* Exercise directions:
Omitting the pictures, restate all of the entries below exactly.

* Records contained in a dataset:
* * *

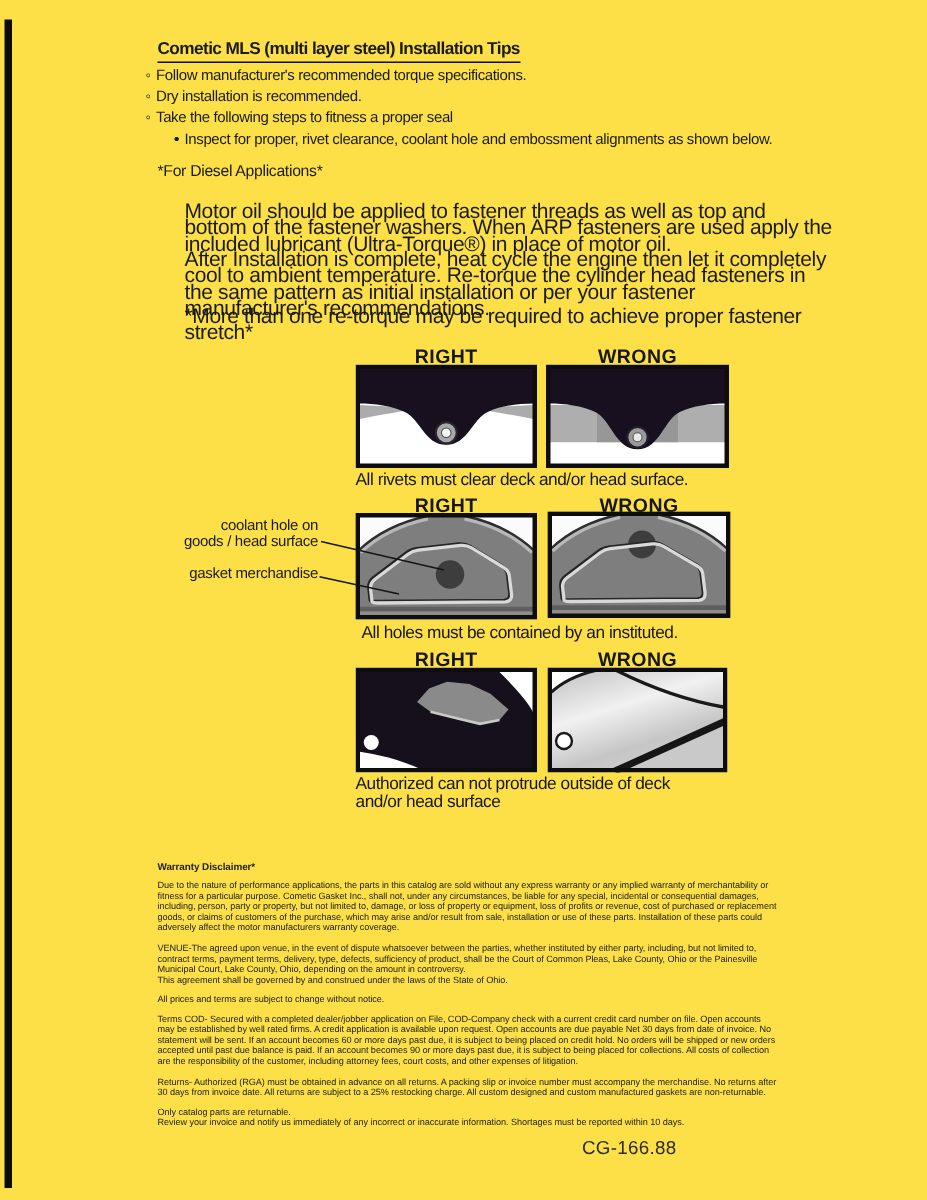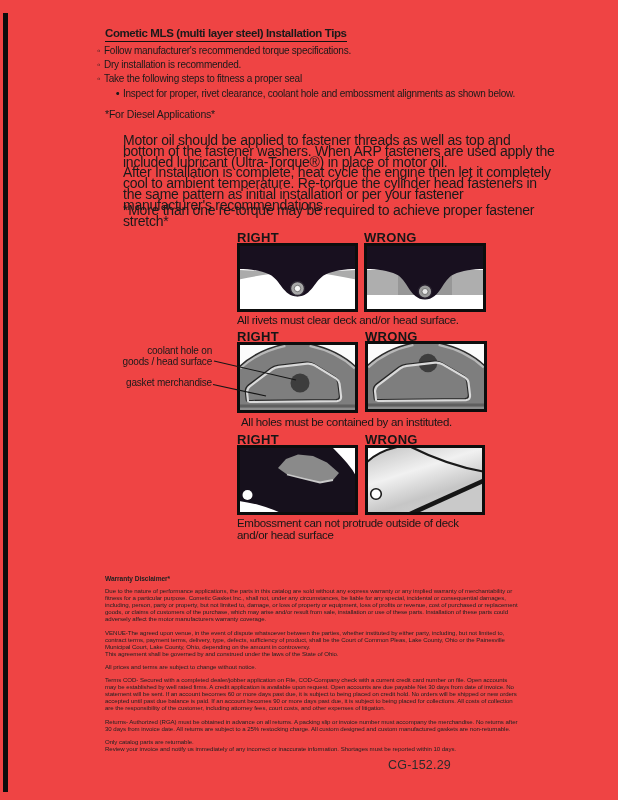--- a/index.html
+++ b/index.html
@@ -1,38 +1,38 @@
 <!DOCTYPE html>
 <html><head>
 <meta charset="utf-8">
 <style>
   * { margin:0; padding:0; box-sizing:border-box; }
   html,body { background:#ffffff; }
   .page {
-    position:relative; width:618px; height:800px; background:#ef4444;
+    position:relative; width:618px; height:800px; background:#fde047;
     font-family:"Liberation Sans", sans-serif; color:#1a1a1a; overflow:hidden;
   }
   .scan-edge { position:absolute; left:3px; top:13px; width:5px; height:779px; background:#0c0c0c; }
 
   .doc-title {
     position:absolute; left:105px; top:27px; font-size:11.5px; font-weight:bold;
     letter-spacing:-0.4px; border-bottom:1.6px solid #111; padding-bottom:2px; display:inline-block;
   }
 
   .tips { position:absolute; left:97px; top:44px; width:430px; font-size:10px; letter-spacing:-0.25px; }
   .tips .row { position:relative; padding-left:7px; line-height:14.2px; }
   .tips .row .mk { position:absolute; left:0; top:0; font-size:10px; }
   .tips .row.sub { padding-left:26px; }
   .tips .row.sub .mk { left:19px; }
 
   .diesel-heading { position:absolute; left:105px; top:108px; font-size:10.5px; font-weight:normal; letter-spacing:-0.2px; }
   .para { position:absolute; left:105px; width:432px; font-size:14px; line-height:10.9px; letter-spacing:-0.25px;margin-left:18px; }
   .p1 { top:135px; } .p2 { top:167px; } .p3 { top:205px; }
 
-  .dlabel { position:absolute; font-size:13px; font-weight:bold; letter-spacing:0.3px; color:#161616; }
+  .dlabel { position:absolute; font-size:13px; font-weight:bold; letter-spacing:0.3px; text-align:center; color:#161616; }
   .dbox { position:absolute; }
   .dbox svg { display:block; }
   .caption { position:absolute; font-size:11.5px; letter-spacing:-0.3px; color:#161616; }
   .caption.two { line-height:12.2px; }
 
   .callouts { position:absolute; left:100px; width:112px; text-align:right; font-size:10px; line-height:10.6px; letter-spacing:-0.2px; }
   .co1 { top:346px; } .co2 { top:378px; }
 
   .leader-overlay { position:absolute; left:0; top:0; pointer-events:none; }
 
@@ -186,36 +186,36 @@
       <path d="M46,2 C72,15 98,23 118,26.5" stroke="#1a1a1a" stroke-width="2.2" fill="none"></path>
       <path d="M45,69 C72,57 96,46 118,36" stroke="#161616" stroke-width="4.6" fill="none"></path>
       <path d="M2,2 H32 Q13,6.5 2,17 Z" fill="#ffffff"></path>
       <path d="M32,2 Q13,6.5 2,17" stroke="#1a1a1a" stroke-width="2" fill="none"></path>
       <circle cx="11" cy="49" r="5.3" fill="#ffffff" stroke="#1a1a1a" stroke-width="1.6"></circle>
       <rect x="1.5" y="1.5" width="117" height="67" fill="none" stroke="#0d0d0d" stroke-width="3"></rect>
     </svg>
   </div>
 
   <div class="caption two" style="left:237px; top:517px;">
-    <div>Embossment can not protrude outside of deck</div>
+    <div>Authorized can not protrude outside of deck</div>
     <div>and/or head surface</div>
   </div>
 
   <svg class="leader-overlay" width="618" height="800">
     <line x1="214" y1="361" x2="296" y2="380" stroke="#151515" stroke-width="1.1"></line>
     <line x1="213" y1="384.5" x2="266" y2="396" stroke="#151515" stroke-width="1.1"></line>
   </svg>
 
   <div class="disclaimer">
     <div class="dh">Warranty Disclaimer*</div>
     <p>Due to the nature of performance applications, the parts in this catalog are sold without any express warranty or any implied warranty of merchantability or fitness for a particular purpose.  Cometic Gasket Inc., shall not, under any circumstances, be liable for any special, incidental or consequential damages, including, person, party or property, but not limited to, damage, or loss of property or equipment, loss of profits or revenue, cost of purchased or replacement goods, or claims of customers of the purchase, which may arise and/or result from sale, installation or use of these parts.  Installation of these parts could adversely affect the motor manufacturers warranty coverage.</p>
     <p class="joined">VENUE-The agreed upon venue, in the event of dispute whatsoever between the parties, whether instituted by either party, including, but not limited to, contract terms, payment terms, delivery, type, defects, sufficiency of product, shall be the Court of Common Pleas, Lake County, Ohio or the Painesville Municipal Court, Lake County, Ohio, depending on the amount in controversy.</p>
     <p>This agreement shall be governed by and construed under the laws of the State of Ohio.</p>
     <p>All prices and terms are subject to change without notice.</p>
     <p>Terms COD- Secured with a completed dealer/jobber application on File, COD-Company check with a current credit card number on file.  Open accounts may be established by well rated firms.  A credit application is available upon request.  Open accounts are due payable Net 30 days from date of invoice.  No statement will be sent.  If an account becomes 60 or more days past due, it is subject to being placed on credit hold.  No orders will be shipped or new orders accepted until past due balance is paid.  If an account becomes 90 or more days past due, it is subject to being placed for collections.  All costs of collection are the responsibility of the customer, including attorney fees, court costs, and other expenses of litigation.</p>
     <p>Returns- Authorized (RGA) must be obtained in advance on all returns.  A packing slip or invoice number must accompany the merchandise.  No returns after 30 days from invoice date.  All returns are subject to a 25% restocking charge.  All custom designed and custom manufactured gaskets are non-returnable.</p>
     <p class="joined">Only catalog parts are returnable.</p>
     <p>Review your invoice and notify us immediately of any incorrect or inaccurate information.  Shortages must be reported within 10 days.</p>
   </div>
 
-  <div class="page-code">CG-152.29</div>
+  <div class="page-code">CG-166.88</div>
 
 </div>
 
 </body></html>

* * *

* Answer space:
--- a/index.html
+++ b/index.html
@@ -1,38 +1,38 @@
 <!DOCTYPE html>
 <html><head>
 <meta charset="utf-8">
 <style>
   * { margin:0; padding:0; box-sizing:border-box; }
   html,body { background:#ffffff; }
   .page {
-    position:relative; width:618px; height:800px; background:#ef4444;
+    position:relative; width:618px; height:800px; background:#fde047;
     font-family:"Liberation Sans", sans-serif; color:#1a1a1a; overflow:hidden;
   }
   .scan-edge { position:absolute; left:3px; top:13px; width:5px; height:779px; background:#0c0c0c; }
 
   .doc-title {
     position:absolute; left:105px; top:27px; font-size:11.5px; font-weight:bold;
     letter-spacing:-0.4px; border-bottom:1.6px solid #111; padding-bottom:2px; display:inline-block;
   }
 
   .tips { position:absolute; left:97px; top:44px; width:430px; font-size:10px; letter-spacing:-0.25px; }
   .tips .row { position:relative; padding-left:7px; line-height:14.2px; }
   .tips .row .mk { position:absolute; left:0; top:0; font-size:10px; }
   .tips .row.sub { padding-left:26px; }
   .tips .row.sub .mk { left:19px; }
 
   .diesel-heading { position:absolute; left:105px; top:108px; font-size:10.5px; font-weight:normal; letter-spacing:-0.2px; }
   .para { position:absolute; left:105px; width:432px; font-size:14px; line-height:10.9px; letter-spacing:-0.25px;margin-left:18px; }
   .p1 { top:135px; } .p2 { top:167px; } .p3 { top:205px; }
 
-  .dlabel { position:absolute; font-size:13px; font-weight:bold; letter-spacing:0.3px; color:#161616; }
+  .dlabel { position:absolute; font-size:13px; font-weight:bold; letter-spacing:0.3px; text-align:center; color:#161616; }
   .dbox { position:absolute; }
   .dbox svg { display:block; }
   .caption { position:absolute; font-size:11.5px; letter-spacing:-0.3px; color:#161616; }
   .caption.two { line-height:12.2px; }
 
   .callouts { position:absolute; left:100px; width:112px; text-align:right; font-size:10px; line-height:10.6px; letter-spacing:-0.2px; }
   .co1 { top:346px; } .co2 { top:378px; }
 
   .leader-overlay { position:absolute; left:0; top:0; pointer-events:none; }
 
@@ -186,36 +186,36 @@
       <path d="M46,2 C72,15 98,23 118,26.5" stroke="#1a1a1a" stroke-width="2.2" fill="none"></path>
       <path d="M45,69 C72,57 96,46 118,36" stroke="#161616" stroke-width="4.6" fill="none"></path>
       <path d="M2,2 H32 Q13,6.5 2,17 Z" fill="#ffffff"></path>
       <path d="M32,2 Q13,6.5 2,17" stroke="#1a1a1a" stroke-width="2" fill="none"></path>
       <circle cx="11" cy="49" r="5.3" fill="#ffffff" stroke="#1a1a1a" stroke-width="1.6"></circle>
       <rect x="1.5" y="1.5" width="117" height="67" fill="none" stroke="#0d0d0d" stroke-width="3"></rect>
     </svg>
   </div>
 
   <div class="caption two" style="left:237px; top:517px;">
-    <div>Embossment can not protrude outside of deck</div>
+    <div>Authorized can not protrude outside of deck</div>
     <div>and/or head surface</div>
   </div>
 
   <svg class="leader-overlay" width="618" height="800">
     <line x1="214" y1="361" x2="296" y2="380" stroke="#151515" stroke-width="1.1"></line>
     <line x1="213" y1="384.5" x2="266" y2="396" stroke="#151515" stroke-width="1.1"></line>
   </svg>
 
   <div class="disclaimer">
     <div class="dh">Warranty Disclaimer*</div>
     <p>Due to the nature of performance applications, the parts in this catalog are sold without any express warranty or any implied warranty of merchantability or fitness for a particular purpose.  Cometic Gasket Inc., shall not, under any circumstances, be liable for any special, incidental or consequential damages, including, person, party or property, but not limited to, damage, or loss of property or equipment, loss of profits or revenue, cost of purchased or replacement goods, or claims of customers of the purchase, which may arise and/or result from sale, installation or use of these parts.  Installation of these parts could adversely affect the motor manufacturers warranty coverage.</p>
     <p class="joined">VENUE-The agreed upon venue, in the event of dispute whatsoever between the parties, whether instituted by either party, including, but not limited to, contract terms, payment terms, delivery, type, defects, sufficiency of product, shall be the Court of Common Pleas, Lake County, Ohio or the Painesville Municipal Court, Lake County, Ohio, depending on the amount in controversy.</p>
     <p>This agreement shall be governed by and construed under the laws of the State of Ohio.</p>
     <p>All prices and terms are subject to change without notice.</p>
     <p>Terms COD- Secured with a completed dealer/jobber application on File, COD-Company check with a current credit card number on file.  Open accounts may be established by well rated firms.  A credit application is available upon request.  Open accounts are due payable Net 30 days from date of invoice.  No statement will be sent.  If an account becomes 60 or more days past due, it is subject to being placed on credit hold.  No orders will be shipped or new orders accepted until past due balance is paid.  If an account becomes 90 or more days past due, it is subject to being placed for collections.  All costs of collection are the responsibility of the customer, including attorney fees, court costs, and other expenses of litigation.</p>
     <p>Returns- Authorized (RGA) must be obtained in advance on all returns.  A packing slip or invoice number must accompany the merchandise.  No returns after 30 days from invoice date.  All returns are subject to a 25% restocking charge.  All custom designed and custom manufactured gaskets are non-returnable.</p>
     <p class="joined">Only catalog parts are returnable.</p>
     <p>Review your invoice and notify us immediately of any incorrect or inaccurate information.  Shortages must be reported within 10 days.</p>
   </div>
 
-  <div class="page-code">CG-152.29</div>
+  <div class="page-code">CG-166.88</div>
 
 </div>
 
 </body></html>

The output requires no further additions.